Investors should take the following advice to heart when managing their money, asking a myriad of pertinent questions in which to frame an investing strategy. “What happens if housing prices don’t stop falling this year, or even next? What if mortgage losses continue? Could we be a long way off from financial write downs? What if the governmental stimulus package doesn’t work? Will there be more to follow and what will be the impact of these on the dollar? How are Americans going to cope with higher energy and food prices? Are they going to cut back on discretionary spending items? If they do, won’t that depress retail sales even further? Won’t falling retail sales lead to more job layoffs? Won’t more job layoffs lead to more defaults on mortgages? Won’t more mortgage defaults lead to more financial write downs?"

On goes the economic spiral until some net force arrests the decline. Unfortunately, many of the economic and financial tools and options of the past are no longer there. In the 1990 recession, consumers could bring down their savings rate to lean upon and spur consumption, and the Fed could lower interest rates from a starting high of roughly 9%. To get us out of the 2001 recession, consumers tapped into their home equity and the Fed lowered interest rates to levels not seen since the 1950s. This time around, the U.S. consumer’s savings rate is near 0%, the Fed funds rate is already at 2%, the housing ATM is closed. How much lower can the savings rate go? Is the Fed going to lower interest rates to 0%?
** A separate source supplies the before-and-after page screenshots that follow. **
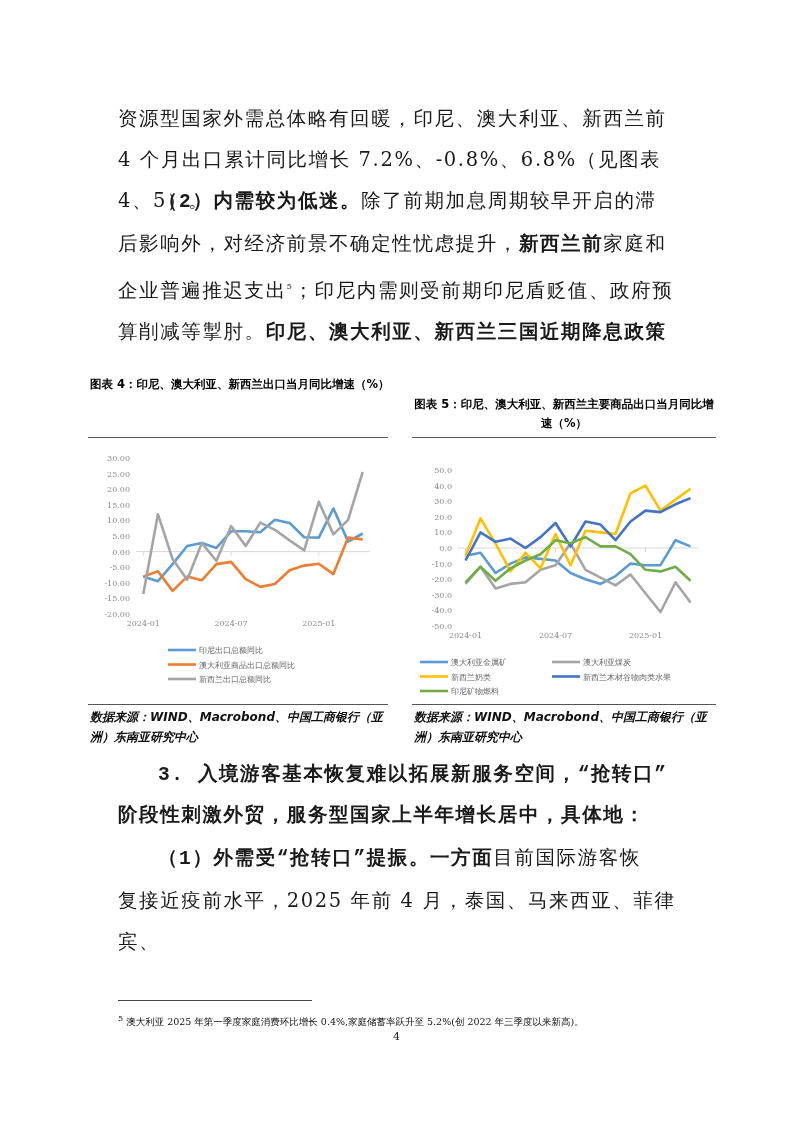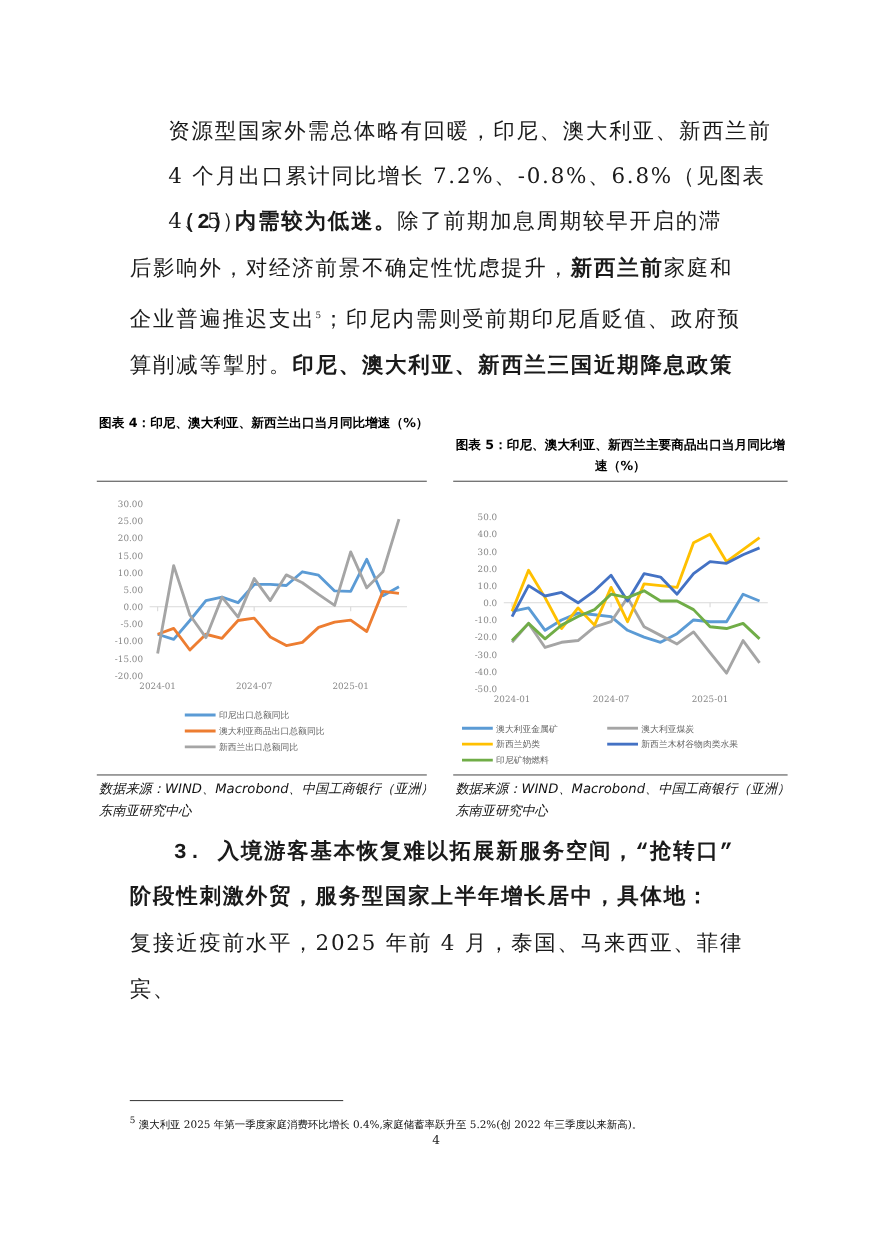"资源型国家外需总体略有回暖，印尼、澳大利亚、新西兰前" div.para { margin-left: 35px -> none }
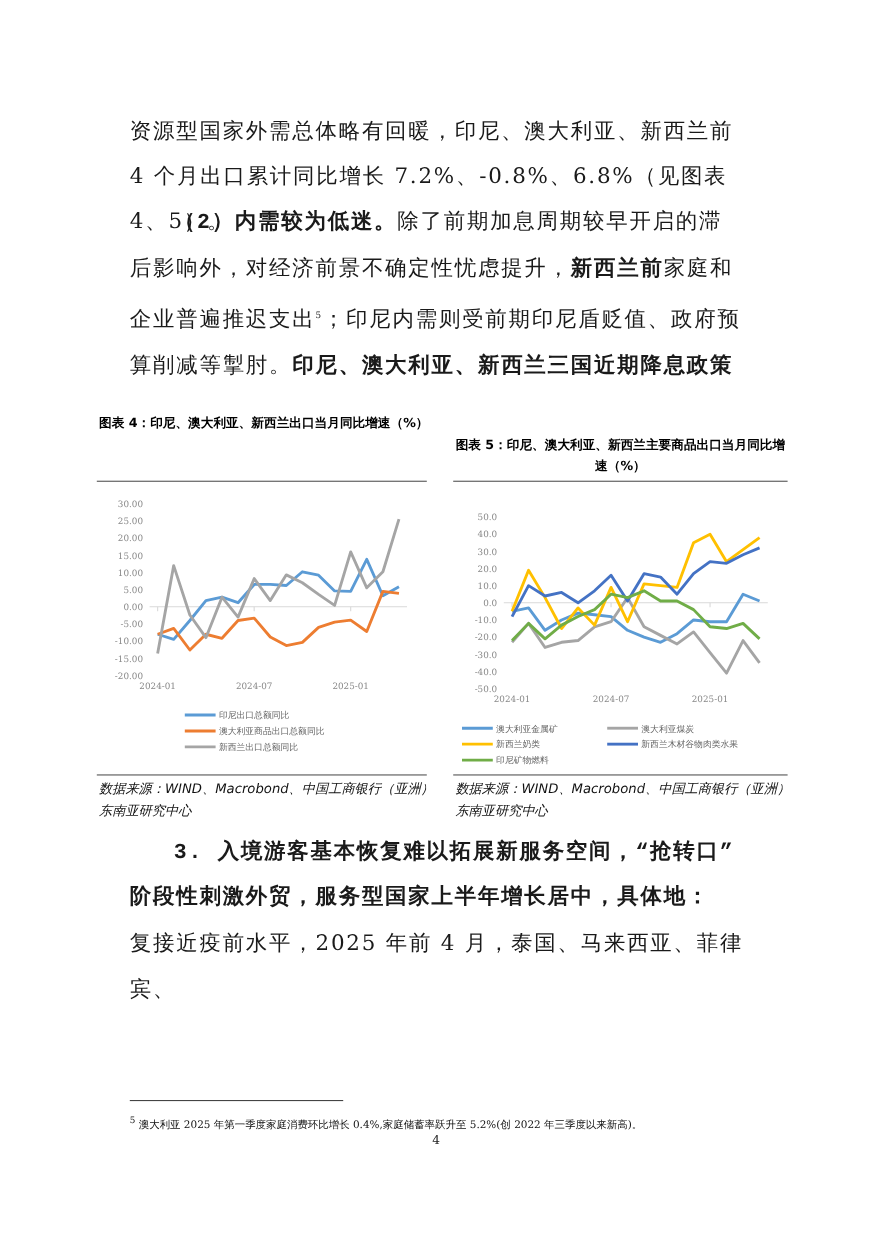"数据来源：WIND、Macrobond、中国工商银行（亚洲）东南亚研究中心" .src { font-weight: normal -> bold }
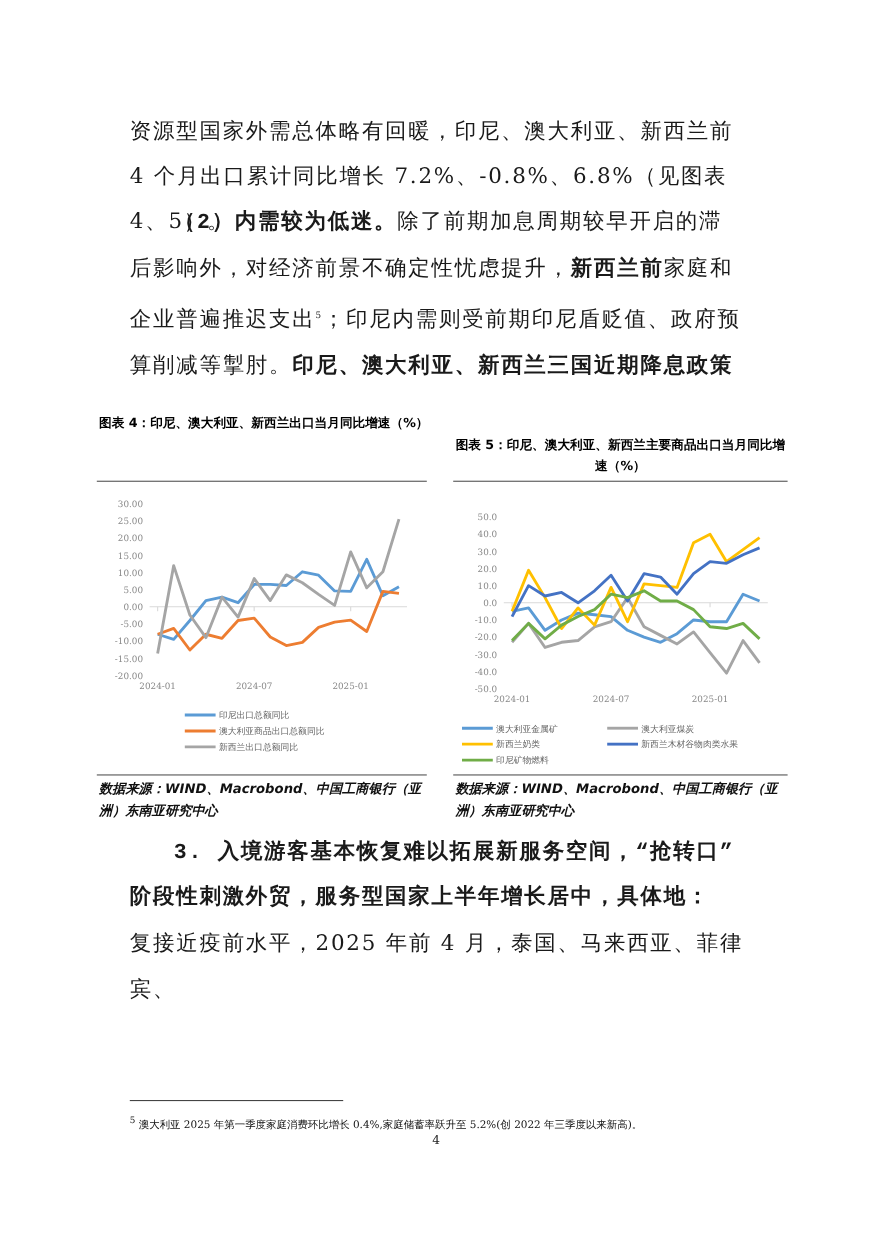"（1）外需受“抢转口”提振。一方面目前国际游客恢" div { html: none -> <div> <span>（1）外需受“抢转口”提振。一方面</span><span>目前国际游客恢</span> </div> }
Clearly there is more economic and financial pain ahead as the imbalances created over the last several decades are unwound, which is the primary benefit of recessions. We used to have recessions every few years, but that changed over the last three decades with recessions happening every 8-10 years as more debt was piled on to keep the party going, which allowed imbalances to build up with less unwinding. The economic and financial pain of previous imbalances has been deferred, not erased.
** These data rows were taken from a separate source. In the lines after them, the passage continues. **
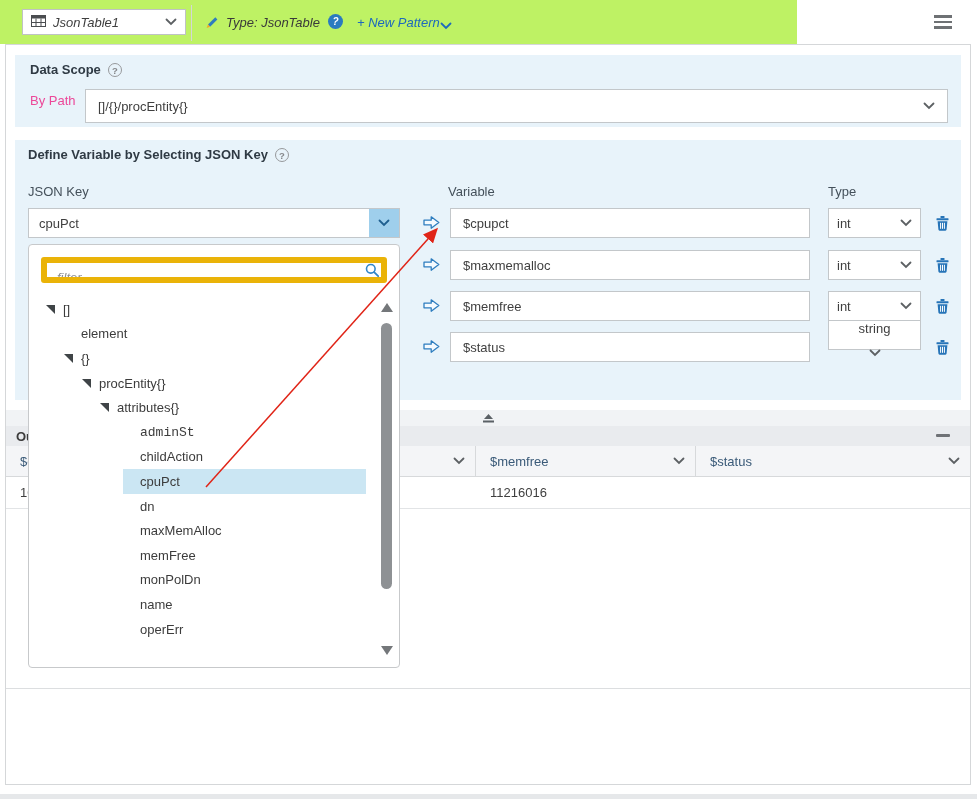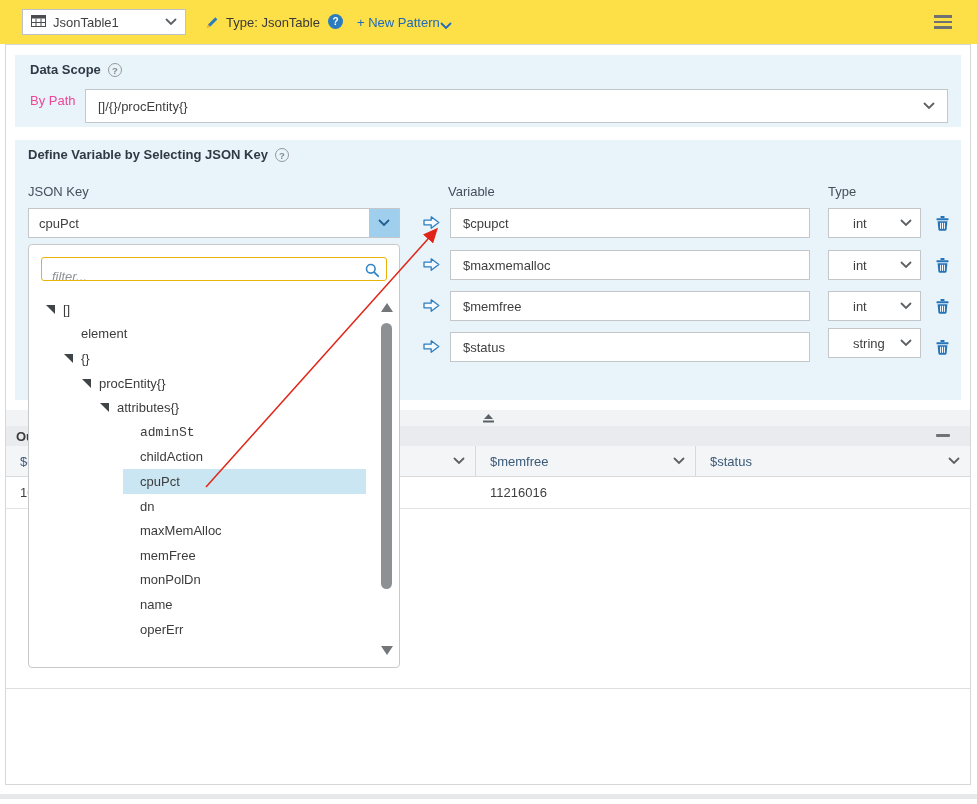"JsonTable1" .topbar { background: #fde047 -> #bef264; font-style: none -> italic; width: 977px -> 797px }
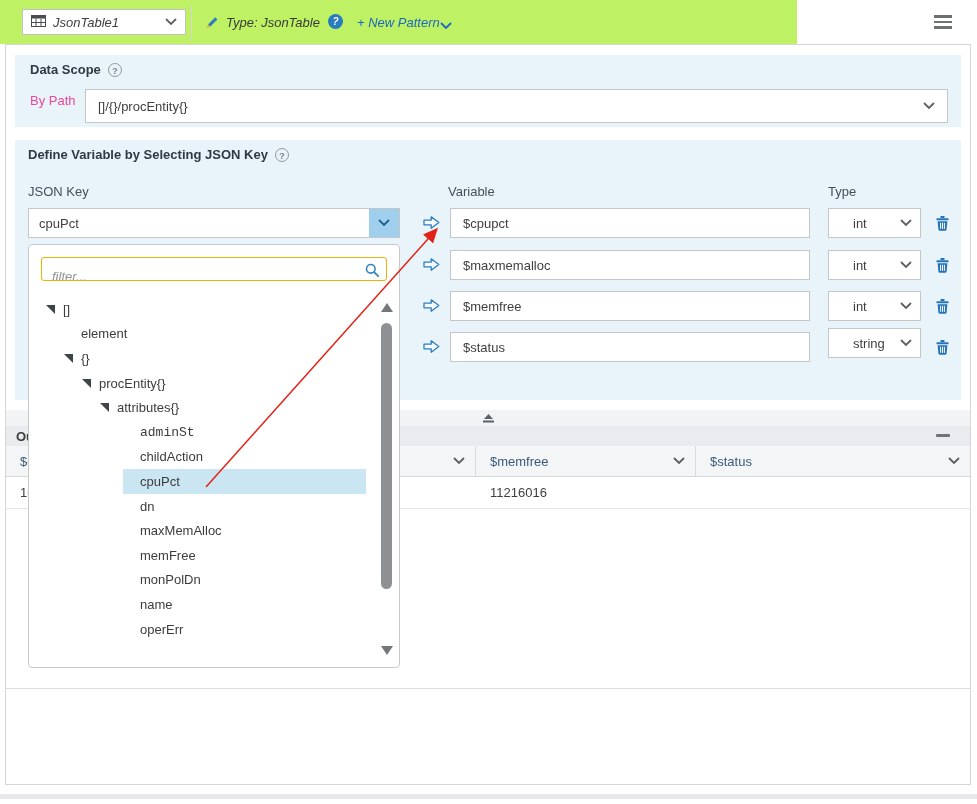"int" .type-select { padding: 0 8px 0 24px -> 0 8px 0 8px }
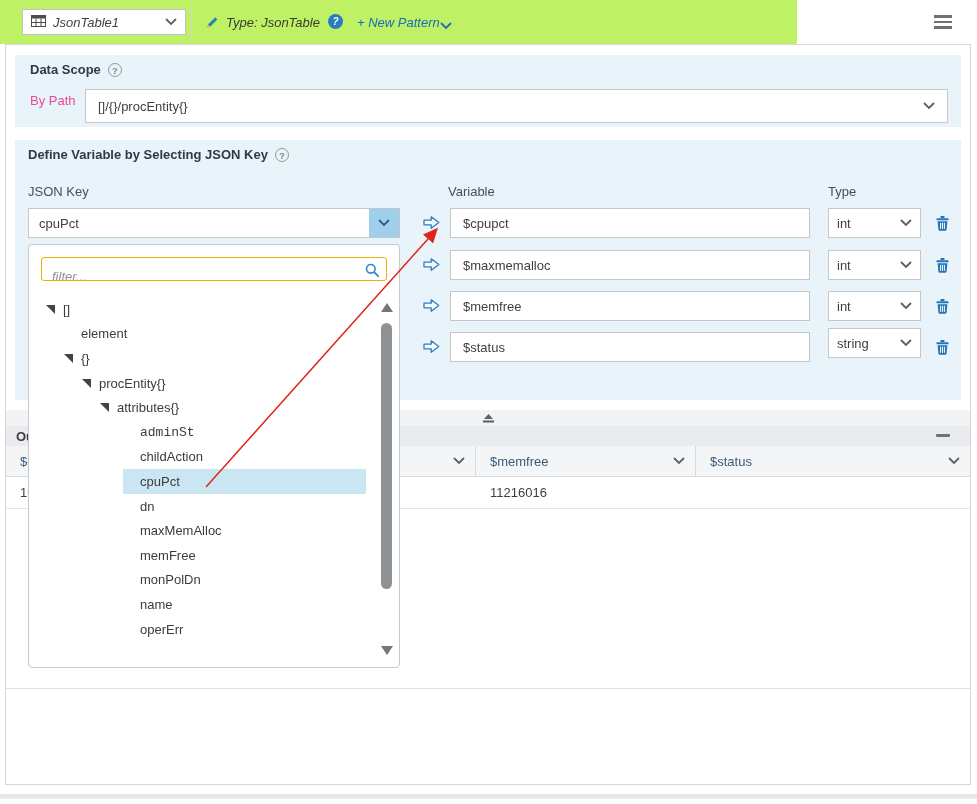"filter..." .filter-input { border: 1px solid #eab308 -> 6px solid #eab308 }
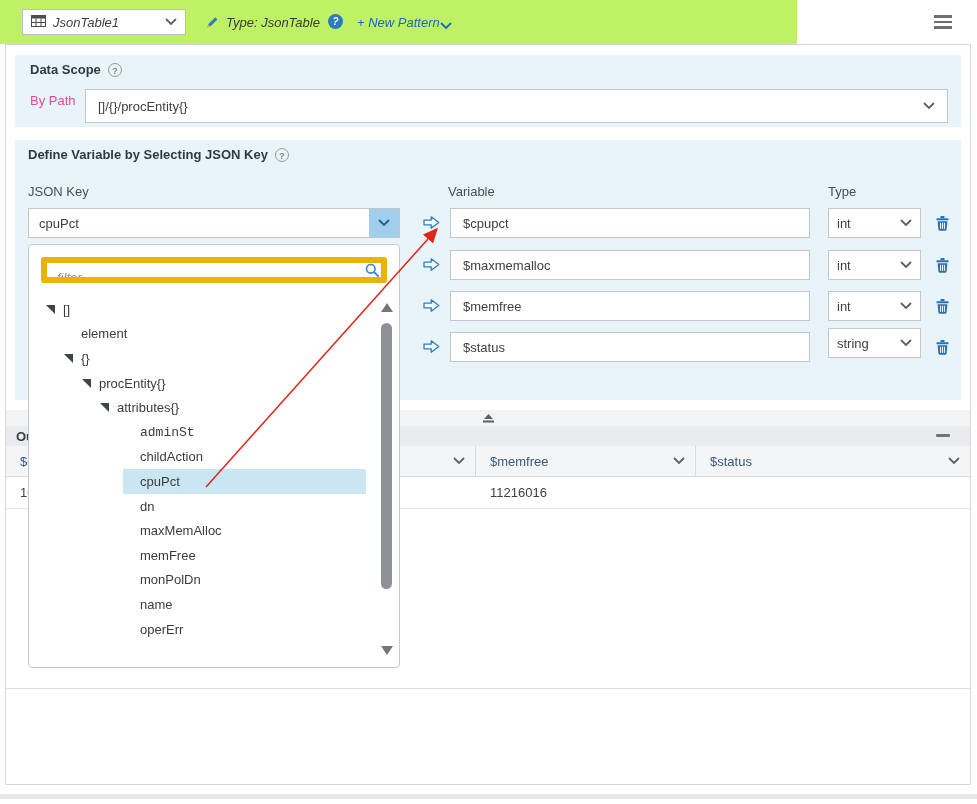"string" div.type-select { flex-direction: none -> column; top: 328px -> 320px }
Throw out the ridiculous notion that “the worst is behind us.” Wall St. Pollyanna pundits" should not be taken as gospel as they have been clearly wrong for more than a year now. Instead, investors should be utilizing Newton’s first law of motion and look at a myriad of economic and financial data, looking for a pervasive turnaround in the overall economic and financial picture that symbolizes a bottom. As the preponderance of economic data continues to worsen and an economic bottom remains allusive, capital preservation, not capital appreciation, should continue to be the order of the day.